In the past few years CubeSats revolutionised space applications in low Earth orbit, levelling the playfield and opening space to commercialisation, especially for smaller and medium companies. While their benefits are undeniable, a significant drawback is their potential to generate additional space debris. As the requirements for orbital lifetime and sustainability become more demanding, new challenges will arise for CubeSats. ESA is looking for innovative ideas to make the versatile satellites more sustainable.

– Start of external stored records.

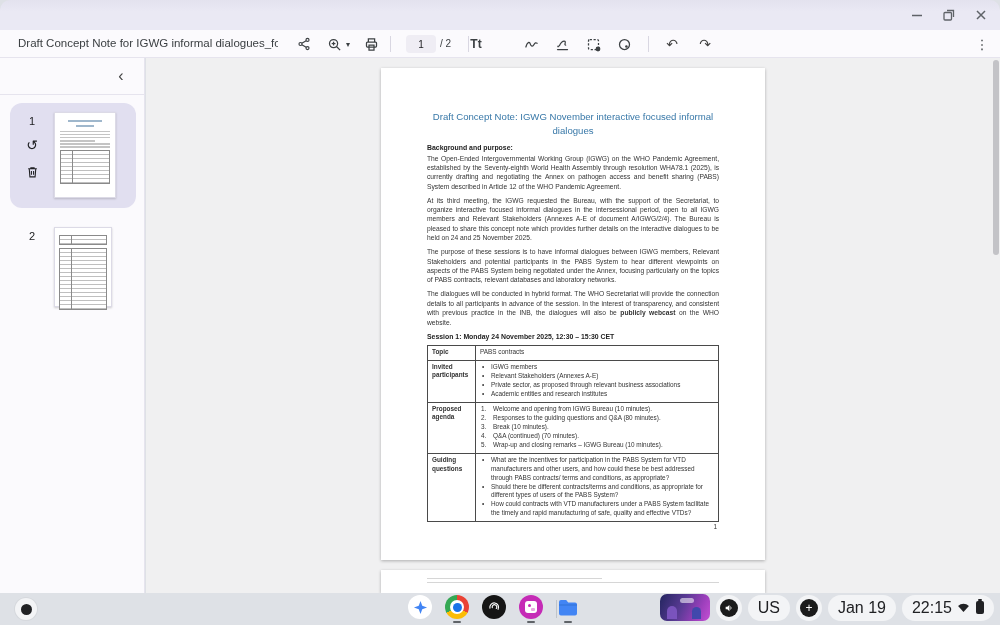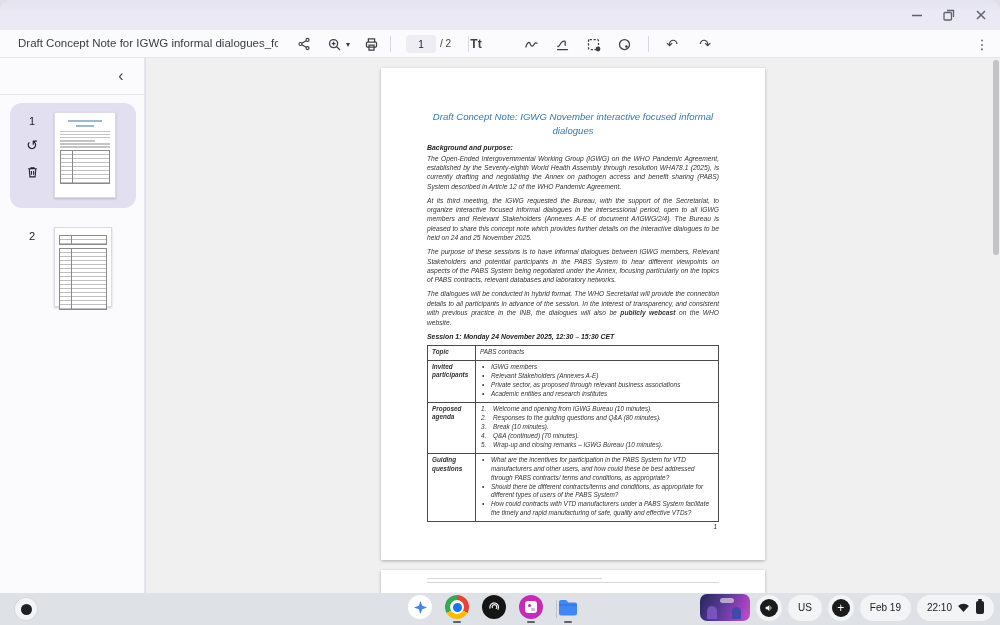--- a/index.html
+++ b/index.html
@@ -51,21 +51,21 @@
     background:repeating-linear-gradient(#fff 0 3.2px, #bfbfbf 3.2px 4px); }
   .mini-table::before { content:""; display:block; width:11px; height:100%; border-right:0.8px solid #8a8a8a; }
   .mt1 { height:34px; }
   .mt2 { height:62px; }
 
   
   .viewer { position:absolute; top:58px; left:146px; width:854px; height:535px; background:#f0f0f1; overflow:hidden; }
   .scrollbar { position:absolute; right:1px; top:0; width:6px; height:535px; }
   .scroll-thumb { position:absolute; right:0; top:2px; width:6px; height:195px; background:#c3c3c7; border-radius:3px; cursor:pointer; }
 
-  .page { position:absolute; left:235px; width:384px; background:#fff; box-shadow:0 1px 3px rgba(0,0,0,.28);font-style:italic; }
+  .page { position:absolute; left:235px; width:384px; background:#fff; box-shadow:0 1px 3px rgba(0,0,0,.28); }
   .page-1 { top:10px; height:492px; }
   .page-2 { top:512px; height:23px; padding:8px 46px 0; }
   .p2-line { height:1.4px; background:#d6d6d6; margin-bottom:2.5px; }
 
   .page-content { padding:0 46px; color:#333; }
   .doc-title { margin-top:42px; text-align:center; font-size:9.6px; line-height:13.5px; color:#3878a8; margin-bottom:7px; }
   .h-bold { font-size:6.9px; font-weight:700; color:#222; margin-bottom:2.5px; }
   .para { font-size:6.7px; line-height:9.4px; text-align:justify; margin-bottom:4.5px; }
   .session-h { font-size:6.9px; font-weight:700; color:#222; margin:6px 0 5px; }
 
@@ -105,21 +105,21 @@
   .status-area { position:absolute; right:6px; top:594px; display:flex; align-items:center; gap:6px; }
   .pip { width:50px; height:27px; border-radius:7px; cursor:pointer; overflow:hidden; position:relative;
     background:linear-gradient(115deg,#23255f 0%,#5b3b96 45%,#9b3fbb 75%,#c44fd4 100%); }
   .pip::before { content:""; position:absolute; left:7px; bottom:2px; width:10px; height:13px; border-radius:5px 5px 0 0; background:#7e57c2; opacity:.9; }
   .pip::after { content:""; position:absolute; right:9px; bottom:2px; width:9px; height:12px; border-radius:5px 5px 0 0; background:#3949ab; opacity:.9; }
   .pip-glint { position:absolute; left:20px; top:4px; width:14px; height:5px; border-radius:3px; background:rgba(255,255,255,.55); }
   .tray-circle { width:26px; height:26px; border-radius:50%; background:#f3f4f6; display:flex; align-items:center; justify-content:center; cursor:pointer; }
   .dark-dot { width:18px; height:18px; border-radius:50%; background:#1b1b1b; color:#fff; display:flex; align-items:center;
     justify-content:center; font-size:12px; line-height:1; }
   .pill { height:26px; background:#f3f4f6; border-radius:13px; display:flex; align-items:center; padding:0 10px;
-    font-size:10px; color:#202124; cursor:pointer; gap:5px; }
+    font-size:16px; color:#202124; cursor:pointer; gap:5px; }
   .battery { width:8px; height:13px; background:#202124; border-radius:2px; position:relative; margin-left:1px; }
   .battery::before { content:""; position:absolute; top:-2.5px; left:2px; width:4px; height:2.5px; border-radius:1px; background:#202124; }
 </style>
 </head>
 <body>
 
 <div class="screen">
 
   <div class="titlebar">
     <div class="win-controls">
@@ -372,23 +372,23 @@
         <svg width="10" height="10" viewBox="0 0 24 24" fill="#fff">
             <path d="M4 9 h4 l5-4.5 v15 L8 15 H4 Z"></path>
             <path d="M15.5 8.5 a5 5 0 0 1 0 7" stroke="#fff" stroke-width="2" fill="none"></path>
           </svg>
       </div>
     </div>
     <div class="pill">US</div>
     <div class="tray-circle">
       <div class="dark-dot">+</div>
     </div>
-    <div class="pill">Feb 19</div>
+    <div class="pill">Jan 19</div>
     <div class="pill">
-      <span>22:10</span>
+      <span>22:15</span>
       <span style="display:flex">
         <svg width="13" height="11" viewBox="0 0 24 20">
             <path d="M12 18.5 L2 7 a15 15 0 0 1 20 0 Z" fill="#202124"></path>
           </svg>
       </span>
       <span class="battery"></span>
     </div>
   </div>
 
 </div>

Debris objects - mostly debris - in low Earth orbit (LEO) - view over the equator

ESA's Zero Debris approach seeks to significantly limit the production of debris in Earth and Lunar orbits by 2030 for all future missions, programmes and activities. According to the Agency's 2023 Space Environment report, 48.6% of satellites weighing between 10 and 100 kg do not meet current space debris mitigation standards. These satellites depend exclusively on natural decay to comply with the 25-year rule, which mandates that spacecraft must leave protected orbits within 25 years of the end of their operational life. Also, end-of-life active deorbiting systems for CubeSats have yet to be fully demonstrated.

The call is funded by the Preparation element of ESA’s Basic Activities under the SysNova initiative, which promotes joint studies by academic and industrial institutions across ESA Member States in the exploratory phase of new topics. It uses technology challenges and competition to survey a comparatively large number of alternative solutions to a proposed topic.